According to its website, the activists were part of a larger group of protest organizations known as the A22 Network which, according to their declaration, works to “protect our generation and all future generations.” The network includes other organizations who have also resorted to attacking artworks to get their messages across, including Just Stop Oil, a group with activists who recently attacked Diego Velazquez's Rokeby Venus at London's National Gallery and have glued themselves to artworks in protest of the British oil industry.
In recent years, vandalism of art—as a means of garnering attention for a cause completely unrelated to art—has been on the rise with similar protests at museums raising ethical concerns about the role that art plays in the world and if these tactics are appropriate within the realm of advocacy.

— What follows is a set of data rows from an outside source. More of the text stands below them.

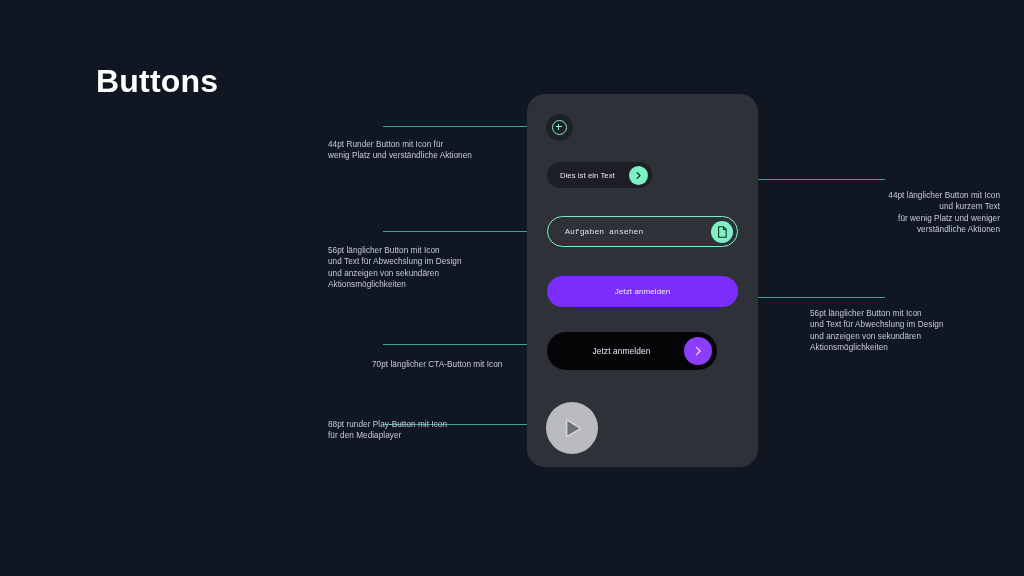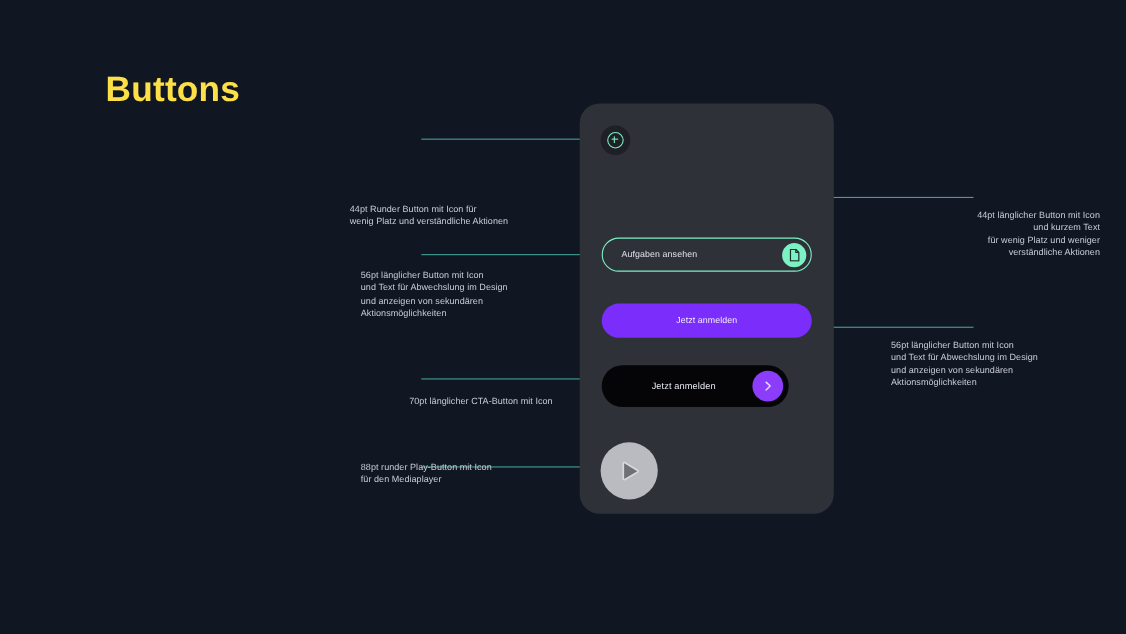--- a/index.html
+++ b/index.html
@@ -17,33 +17,33 @@
   }
 
   
   .page-title {
     position: absolute;
     left: 96px;
     top: 63px;
     font-size: 32px;
     font-weight: bold;
     letter-spacing: 0.2px;
-    color: #fde047;
+    color: #ffffff;
   }
 
   
   .annotation {
     position: absolute;
     color: #c8ccd6;
     font-size: 8.2px;
     line-height: 11.4px;
     white-space: pre-line;
     letter-spacing: 0.05px;
   }
-  .ann-l1 { left: 318px; top: 139px; width: 215px; margin-top: 46px; }
+  .ann-l1 { left: 328px; top: 139px; width: 215px; }
   .ann-l2 { left: 328px; top: 245px; width: 215px; }
   .ann-l3 { left: 328px; top: 359px; width: 215px; margin-left: 44px; }
   .ann-l4 { left: 328px; top: 419px; width: 215px; }
   .ann-r1 { left: 810px; top: 190px; width: 190px; text-align: right; }
   .ann-r2 { left: 810px; top: 308px; width: 190px; }
 
   
   .connector {
     position: absolute;
     height: 1px;
@@ -139,20 +139,21 @@
     top: 122px;
     width: 191px;
     height: 31px;
     border-radius: 16px;
     border: 1.2px solid #7df0c4;
     background: transparent;
     box-sizing: border-box;
     display: flex;
     align-items: center;
     padding: 0 4px 0 17px;
+    font-family: Liberation Mono, monospace;
   }
   .btn-pill-outline .label {
     flex: 1;
     color: #dfe3ea;
     font-size: 8px;
     letter-spacing: 0.1px;
   }
   .circle-doc-mint {
     width: 22px;
     height: 22px;
@@ -262,20 +263,28 @@
 und Text für Abwechslung im Design
 und anzeigen von sekundären
 Aktionsmöglichkeiten</div>
 
 <div class="phone">
 
   <div class="btn-round-icon">
     <span class="icon-plus-circle"></span>
   </div>
 
+  <div class="btn-pill-sm">
+    <span class="label">Dies ist ein Text</span>
+    <span class="circle-chev-mint chev">
+      <svg width="9" height="9" viewBox="0 0 9 9" aria-hidden="true">
+        <path d="M3.1 1.6 L6.0 4.5 L3.1 7.4" fill="none" stroke="#16312a" stroke-width="1.3" stroke-linecap="round" stroke-linejoin="round"></path>
+      </svg>
+    </span>
+  </div>
 
   <div class="btn-pill-outline">
     <span class="label">Aufgaben ansehen</span>
     <span class="circle-doc-mint">
       <svg width="11" height="12" viewBox="0 0 11 12" aria-hidden="true">
         <path d="M1.6 0.8 H6.6 L9.2 3.4 V11.2 H1.6 Z" fill="none" stroke="#16312a" stroke-width="1.1" stroke-linejoin="round"></path>
         <path d="M6.5 0.9 V3.5 H9.1" fill="none" stroke="#16312a" stroke-width="1.1" stroke-linejoin="round"></path>
       </svg>
     </span>
   </div>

Riposte Alimentaire believes that the government is to blame for the climate and ecological crisis “through its allegiance to agro-industry and mass distribution” and that it “betrays our fundamental right to food, threatens our health, our food security, and the lives of farmers.”
French Culture Minister, Rachida Dati, responded via the platform X (formerly Twitter) condemning the protest. “The Mona Lisa, like our heritage, belongs to future generations," she wrote (as translated by Google translate). “No cause can justify it being targeted!”
In this incident on Sunday, after splashing pumpkin soup on the painting’s glass case, the protestors climbed over the protective rails and stood next to the work, their hands up in a salute. They then said in French, “What is more important? Art or the right to have a healthy and sustainable food system? Our agricultural system is sick.” The Louvre guards quickly escorted them out.
The attack comes after the French government announced new measures to help farmers, who were already protesting. These new measures, according to the AP, did not fully address the farmers’ demands. In Paris, they began to protest as part of the farmer’s movement, in which they are demanding better pay for their produce, less regulations on their work, and protection against cheap imports. As part of the movement, farmers in Paris have barricaded major highways and roads, and dumped manure and waste in front of government buildings.
But the Riposte Alimentaire group’s goals and their attack on the Mona Lisa does not seem to align with the farmer’s wishes. Instead, the group calls for committing to food needs of the community, respecting the planet and changing the agricultural model in light of climate change. The one goal both groups share is ensuring a dignified life for farmers.